During the last few years, IT executives have found themselves sorting through a dizzying array of choices about technologies, systems and tools. Yet, in an environment increasingly ruled by the low cost and simplicity of distributed servers, there’s a growing recognition that mainframes definitely aren’t ready for the scrap heap.
“Mainframes continue to play an important role in business and IT,” observes Mark White, principal and CTO for Deloitte Consulting.
In fact, many traditional users of mainframes—financial services firms, transportation providers, e-commerce companies, government agencies and others with massive databases—continue to use these computers to handle a variety of tasks. Mainframes are evolving, and enterprises are relying on them for a wider range of IT requirements, including running virtualized machines, supporting private clouds and running a mix of operating systems, including Linux.
According to Adam Burden, global lead for application modernization at Accenture, recent advances in architecture enable organizations to tackle tasks on these computers that they couldn’t have imagined only a few years ago. “Organizations that have made a commitment to this computing platform are finding that it is breathing new life into their business,” he says. Mainframes remain especially valuable for organizations that require high availability and bulletproof disaster recovery.
Burden says that in today’s business environment, three primary groups rely on mainframes. The first group includes organizations that currently depend heavily on enterprise software suites such as ERP or CRM. Many of these organizations are gradually migrating off mainframes and onto Unix or Windows architectures. “They are essentially looking to retire the hardware,” he says.
The second group includes enterprises that continue to use mainframes because they’ve made a huge financial and labor investment in them.

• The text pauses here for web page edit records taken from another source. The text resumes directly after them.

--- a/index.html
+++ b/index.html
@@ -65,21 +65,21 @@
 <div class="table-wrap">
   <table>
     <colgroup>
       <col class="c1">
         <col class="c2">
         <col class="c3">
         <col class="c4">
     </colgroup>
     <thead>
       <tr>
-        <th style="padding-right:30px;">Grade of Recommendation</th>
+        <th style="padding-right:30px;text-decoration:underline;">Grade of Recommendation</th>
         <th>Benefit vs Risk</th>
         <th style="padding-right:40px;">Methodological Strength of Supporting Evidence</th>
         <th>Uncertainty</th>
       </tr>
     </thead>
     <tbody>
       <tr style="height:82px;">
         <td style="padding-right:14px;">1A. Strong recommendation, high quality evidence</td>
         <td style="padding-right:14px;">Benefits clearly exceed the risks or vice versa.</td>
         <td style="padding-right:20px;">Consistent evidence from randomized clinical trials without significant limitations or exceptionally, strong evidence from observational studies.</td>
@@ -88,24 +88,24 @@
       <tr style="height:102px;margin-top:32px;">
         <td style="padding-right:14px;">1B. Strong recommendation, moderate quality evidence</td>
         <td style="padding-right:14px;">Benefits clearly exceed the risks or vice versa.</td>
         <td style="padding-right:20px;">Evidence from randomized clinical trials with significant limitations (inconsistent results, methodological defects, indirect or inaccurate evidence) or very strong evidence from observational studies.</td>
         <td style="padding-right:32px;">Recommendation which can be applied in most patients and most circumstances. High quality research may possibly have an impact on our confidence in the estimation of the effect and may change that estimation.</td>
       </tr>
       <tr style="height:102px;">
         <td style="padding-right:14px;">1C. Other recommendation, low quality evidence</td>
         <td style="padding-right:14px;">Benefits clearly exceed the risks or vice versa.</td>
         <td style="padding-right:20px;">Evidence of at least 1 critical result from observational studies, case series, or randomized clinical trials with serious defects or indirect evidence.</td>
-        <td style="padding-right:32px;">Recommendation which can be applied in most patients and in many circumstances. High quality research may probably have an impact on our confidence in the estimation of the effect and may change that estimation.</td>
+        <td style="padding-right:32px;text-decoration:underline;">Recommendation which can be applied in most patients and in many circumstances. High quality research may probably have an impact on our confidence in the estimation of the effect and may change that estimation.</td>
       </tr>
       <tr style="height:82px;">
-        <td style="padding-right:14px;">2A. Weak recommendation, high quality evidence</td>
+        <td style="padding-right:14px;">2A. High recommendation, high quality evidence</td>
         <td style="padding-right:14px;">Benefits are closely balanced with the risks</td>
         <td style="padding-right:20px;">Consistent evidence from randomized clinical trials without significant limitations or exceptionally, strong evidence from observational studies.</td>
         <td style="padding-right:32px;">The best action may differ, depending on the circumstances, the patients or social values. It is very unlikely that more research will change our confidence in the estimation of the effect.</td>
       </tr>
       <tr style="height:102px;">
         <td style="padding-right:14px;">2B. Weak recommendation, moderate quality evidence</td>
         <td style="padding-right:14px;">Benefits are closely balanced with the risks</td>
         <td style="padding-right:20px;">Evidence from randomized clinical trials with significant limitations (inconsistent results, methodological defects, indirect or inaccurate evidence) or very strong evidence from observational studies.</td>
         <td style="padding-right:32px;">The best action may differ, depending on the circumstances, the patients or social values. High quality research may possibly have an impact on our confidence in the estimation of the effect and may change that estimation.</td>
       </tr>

Many of these companies’ business applications run on big iron, and they are looking to extend their applications’ useful life by tying them into emerging technologies in order to tap into new uses, including mobile commerce and private clouds.

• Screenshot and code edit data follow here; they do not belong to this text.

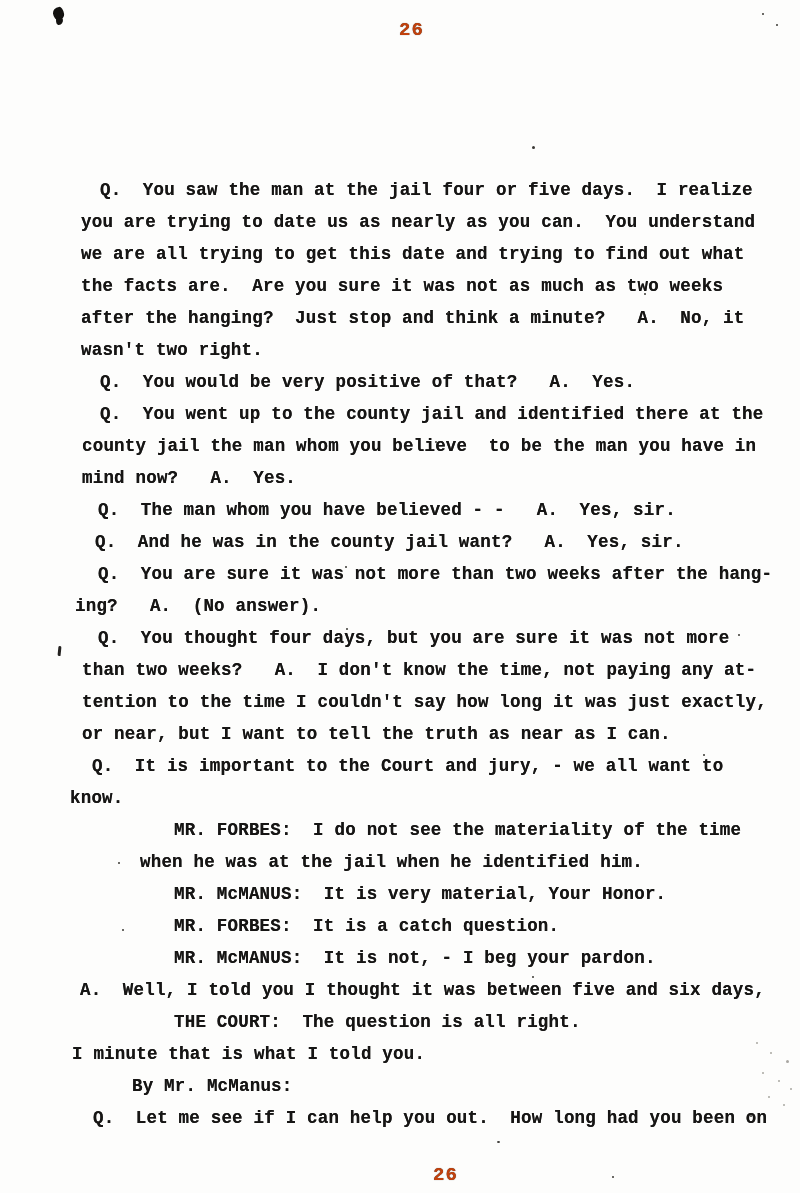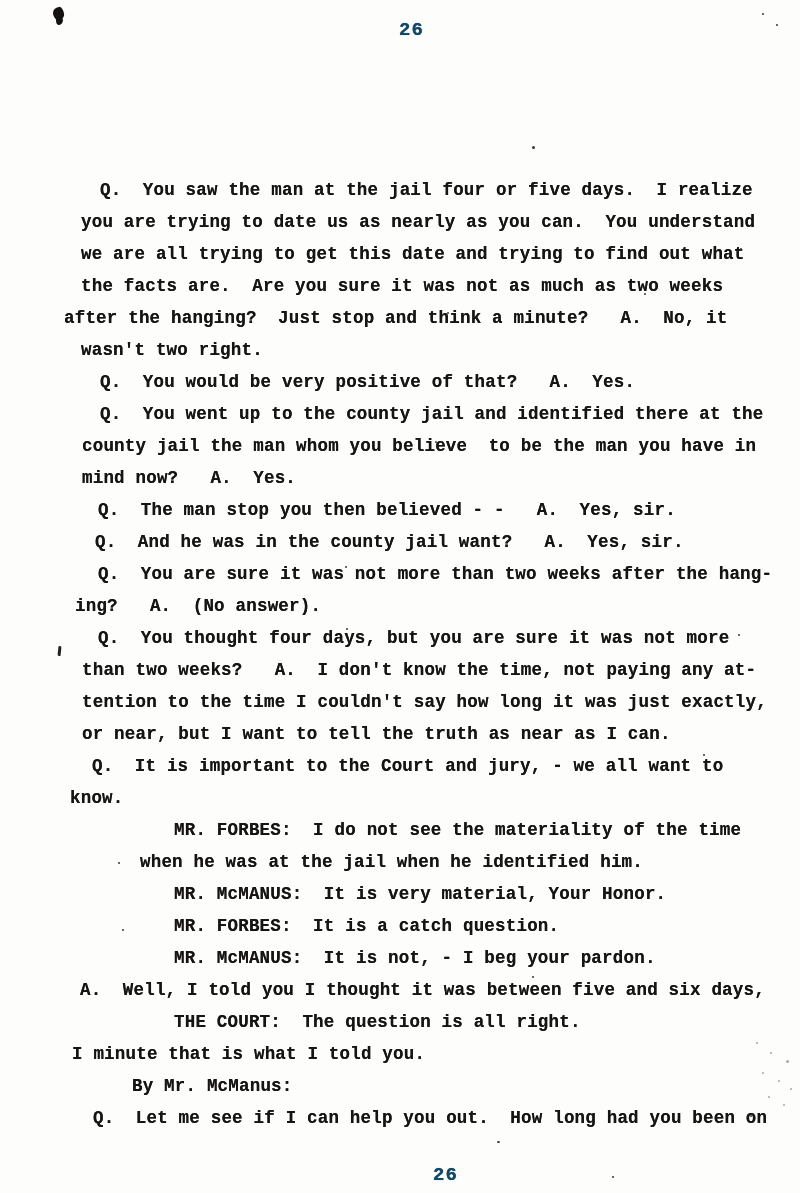--- a/index.html
+++ b/index.html
@@ -15,21 +15,21 @@
     background: #fdfdfc;
     overflow: hidden;
     font-family: "Liberation Mono", "DejaVu Sans Mono", monospace;
     color: #161514;
   }
   .page-number {
     position: absolute;
     font-size: 19px;
     font-weight: 700;
     letter-spacing: 1px;
-    color: #0c4a6e;
+    color: #c2410c;
     text-shadow: 0 0 0.7px rgba(10,10,10,0.85);
   }
   .page-number.top    { left: 399px; top: 19px; }
   .page-number.bottom { left: 433px; top: 1164px; }
   .body-lines {
     position: absolute;
     top: 174px;
     left: 0;
     width: 800px;
   }
@@ -86,27 +86,27 @@
 
   <div class="ink-blot"></div>
 
   <div class="page-number top">26</div>
 
   <div class="body-lines">
     <div class="ln" style="margin-left:100px">Q.  You saw the man at the jail four or five days.  I realize</div>
     <div class="ln" style="margin-left:81px">you are trying to date us as nearly as you can.  You understand</div>
     <div class="ln" style="margin-left:81px">we are all trying to get this date and trying to find out what</div>
     <div class="ln" style="margin-left:81px">the facts are.  Are you sure it was not as much as two weeks</div>
-    <div class="ln" style="margin-left:64px">after the hanging?  Just stop and think a minute?   A.  No, it</div>
+    <div class="ln" style="margin-left:81px">after the hanging?  Just stop and think a minute?   A.  No, it</div>
     <div class="ln" style="margin-left:81px">wasn't two right.</div>
     <div class="ln" style="margin-left:100px">Q.  You would be very positive of that?   A.  Yes.</div>
     <div class="ln" style="margin-left:100px">Q.  You went up to the county jail and identified there at the</div>
     <div class="ln" style="margin-left:82px">county jail the man whom you believe  to be the man you have in</div>
     <div class="ln" style="margin-left:82px">mind now?   A.  Yes.</div>
-    <div class="ln" style="margin-left:98px">Q.  The man stop you then believed - -   A.  Yes, sir.</div>
+    <div class="ln" style="margin-left:98px">Q.  The man whom you have believed - -   A.  Yes, sir.</div>
     <div class="ln" style="margin-left:95px">Q.  And he was in the county jail want?   A.  Yes, sir.</div>
     <div class="ln" style="margin-left:98px">Q.  You are sure it was not more than two weeks after the hang-</div>
     <div class="ln" style="margin-left:75px">ing?   A.  (No answer).</div>
     <div class="ln" style="margin-left:98px">Q.  You thought four days, but you are sure it was not more</div>
     <div class="ln" style="margin-left:82px">than two weeks?   A.  I don't know the time, not paying any at-</div>
     <div class="ln" style="margin-left:82px">tention to the time I couldn't say how long it was just exactly,</div>
     <div class="ln" style="margin-left:82px">or near, but I want to tell the truth as near as I can.</div>
     <div class="ln" style="margin-left:92px">Q.  It is important to the Court and jury, - we all want to</div>
     <div class="ln" style="margin-left:70px">know.</div>
     <div class="ln" style="margin-left:174px">MR. FORBES:  I do not see the materiality of the time</div>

The third category encompasses organizations that continue to invest in mainframes and rely on them as a mainstay of their computing environment. Many of these users, Burden says, are adopting new systems and tapping into their power for both traditional uses and new channels—often involving IBM’s Integrated Facility for Linux (IFL) processors with Linux and Java subsystems.
“It’s an incredibly cost-efficient use of mainframe computing,” Burden notes. “They’re able to support rapidly growing transaction processing needs from new channels without taxing their core business systems.”

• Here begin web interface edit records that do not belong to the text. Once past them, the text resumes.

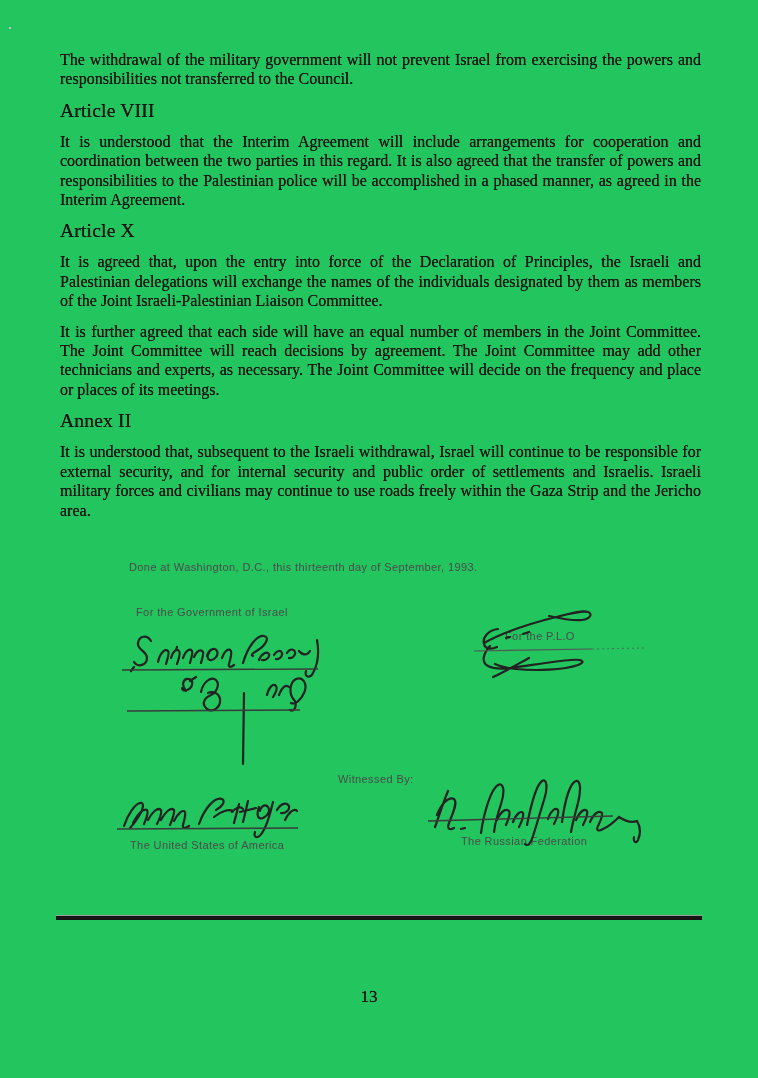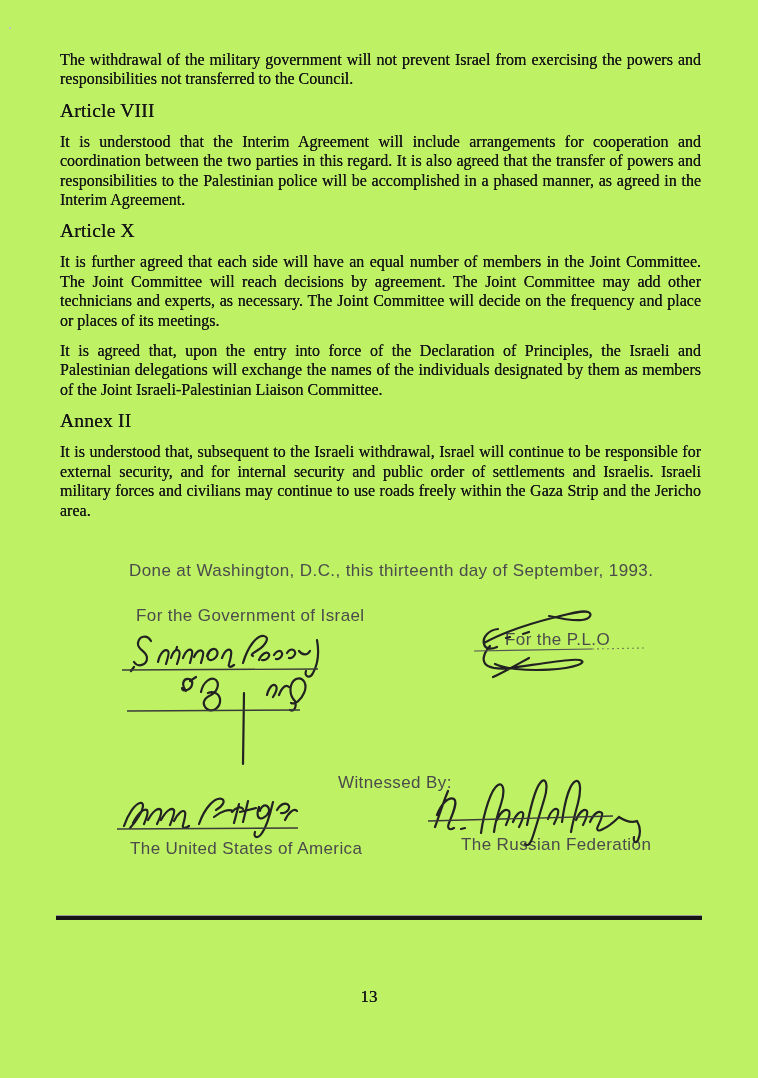--- a/index.html
+++ b/index.html
@@ -1,19 +1,19 @@
 <!DOCTYPE html>
 <html><head>
 <meta charset="utf-8">
 <style>
   html,body{margin:0;padding:0;background:#fff;}
   .page{
     position:relative;
     width:758px;height:1078px;
-    background:#bef264;
+    background:#22c55e;
     overflow:hidden;
     font-family:"Liberation Serif", serif;
     color:#151515;
   }
   .body-text{
     position:absolute;
     left:60px;top:50px;width:641px;
     font-size:16px;line-height:19.4px;
     text-align:justify;
     text-shadow:0 0 0.3px #1a1a1a;
@@ -23,21 +23,21 @@
     font-size:19.5px;line-height:22px;
     font-weight:400;
     letter-spacing:0.2px;
     margin:0 0 10px 0;
     text-align:left;
     text-shadow:0 0 0.3px #1a1a1a;
   }
   .scan{
     position:absolute;
     font-family:"Liberation Sans", sans-serif;
-    font-size:17px;
+    font-size:11px;
     color:#4b4b4b;
     letter-spacing:0.4px;
     white-space:nowrap;
   }
   .done-at{left:129px;top:561px;}
   .israel-label{left:136px;top:606px;}
   .plo-label{left:505px;top:602px;margin-top:28px;}
   .witnessed-label{left:338px;top:773px;text-align:right;}
   .usa-label{left:130px;top:839px;}
   .russia-label{left:461px;top:835px;}
@@ -66,22 +66,22 @@
 
 <div class="page">
 
   <div class="speck"></div>
 
   <div class="body-text">
     <p>The  withdrawal of the military government will not prevent Israel from exercising the powers and responsibilities not transferred to the Council.</p>
     <h2>Article VIII</h2>
     <p>It is understood that the Interim  Agreement will include arrangements for cooperation and coordination between the two parties in this regard. It is also agreed that the transfer of powers and responsibilities to the Palestinian police will be accomplished in a phased manner, as agreed in the Interim Agreement.</p>
     <h2>Article X</h2>
+    <p>It is agreed that, upon the entry into  force of the Declaration of Principles, the Israeli and Palestinian delegations will exchange the names of the  individuals designated by them as members of the Joint Israeli-Palestinian Liaison Committee.</p>
     <p>It is further agreed that each side will have an equal number of members in  the Joint Committee. The Joint Committee will reach  decisions by agreement. The Joint Committee may add  other technicians and experts, as necessary. The Joint Committee will decide on the frequency and place or places of its meetings.</p>
-    <p>It is agreed that, upon the entry into  force of the Declaration of Principles, the Israeli and Palestinian delegations will exchange the names of the  individuals designated by them as members of the Joint Israeli-Palestinian Liaison Committee.</p>
     <h2>Annex II</h2>
     <p>It is understood that,  subsequent to the Israeli withdrawal, Israel will continue to be responsible for  external security, and for internal security and public order of settlements and Israelis.  Israeli  military forces and civilians may continue to use roads freely within the Gaza Strip and the Jericho area.</p>
   </div>
 
   <div class="scan done-at">Done at Washington, D.C., this thirteenth day of September, 1993.</div>
   <div class="scan israel-label">For the Government of Israel</div>
   <div class="scan plo-label">For the P.L.O</div>
   <div class="scan witnessed-label">Witnessed By:</div>
   <div class="scan usa-label">The United States of America</div>
   <div class="scan russia-label">The Russian Federation</div>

What’s more, mainframe users can substantially reduce site-licensing costs and save on cooling and energy expenses. Some experts also believe that mainframes provide a more secure operating environment than distributed servers.
It’s no surprise, then, that many Fortune 1000 organizations continue to rely on mainframes as a foundation for an IT strategy. “A lot of businesses look at their computing environment and realize that a mainframe provides remarkable power, a very mature and stable platform, and a single hardware provider to deal with,” Deloitte’s White explains.
“It remains an appealing concept.”
In fact, because a mainframe can run hundreds of virtualized machines or logical partitions, it provides a high level of flexibility and agility. Organizations that handle huge back-end processing loads benefit from the technology. So do commerce providers that must scale quickly to meet fluctuating demands: They can use a mainframe as a transactional hub that interacts with database analytics or a mobile computing environment.
Mainframes also allow enterprises to provision and deprovision test environments rapidly. In some instances, these processes can take place in hours rather than weeks or months. Some enterprises find mainframes appealing because they provide an antidote for server sprawl.
Finally, mainframes excel at failover, load balancing and disaster recovery. In addition, strong virtualization features make mainframes ideal for private clouds. Says White: “Any organization that has a mainframe and is looking into a private cloud should consider connecting the two.”
White notes that while mainframe sales have trended downward in recent years, the number of mips a typical machine handles has spiked. IBM, Hitachi and NCR are continuing to introduce new features and more-advanced capabilities, including microprocessors that are optimized for a wider array of computing tasks. As a result, he says, the anti-mainframe sentiment of the late 1990s and early 2000s has largely subsided.
The challenge now, for many enterprises, is finding the talent to handle development and programming tasks on mainframes. In an era of PC-based servers, social networking and Web 2.0, interest in programming for mainframes is waning, some experts warn.
Nevertheless, predictions about the demise of mainframes are largely exaggerated. “They’re still the best choice for many organizations,” Accenture's Burden concludes.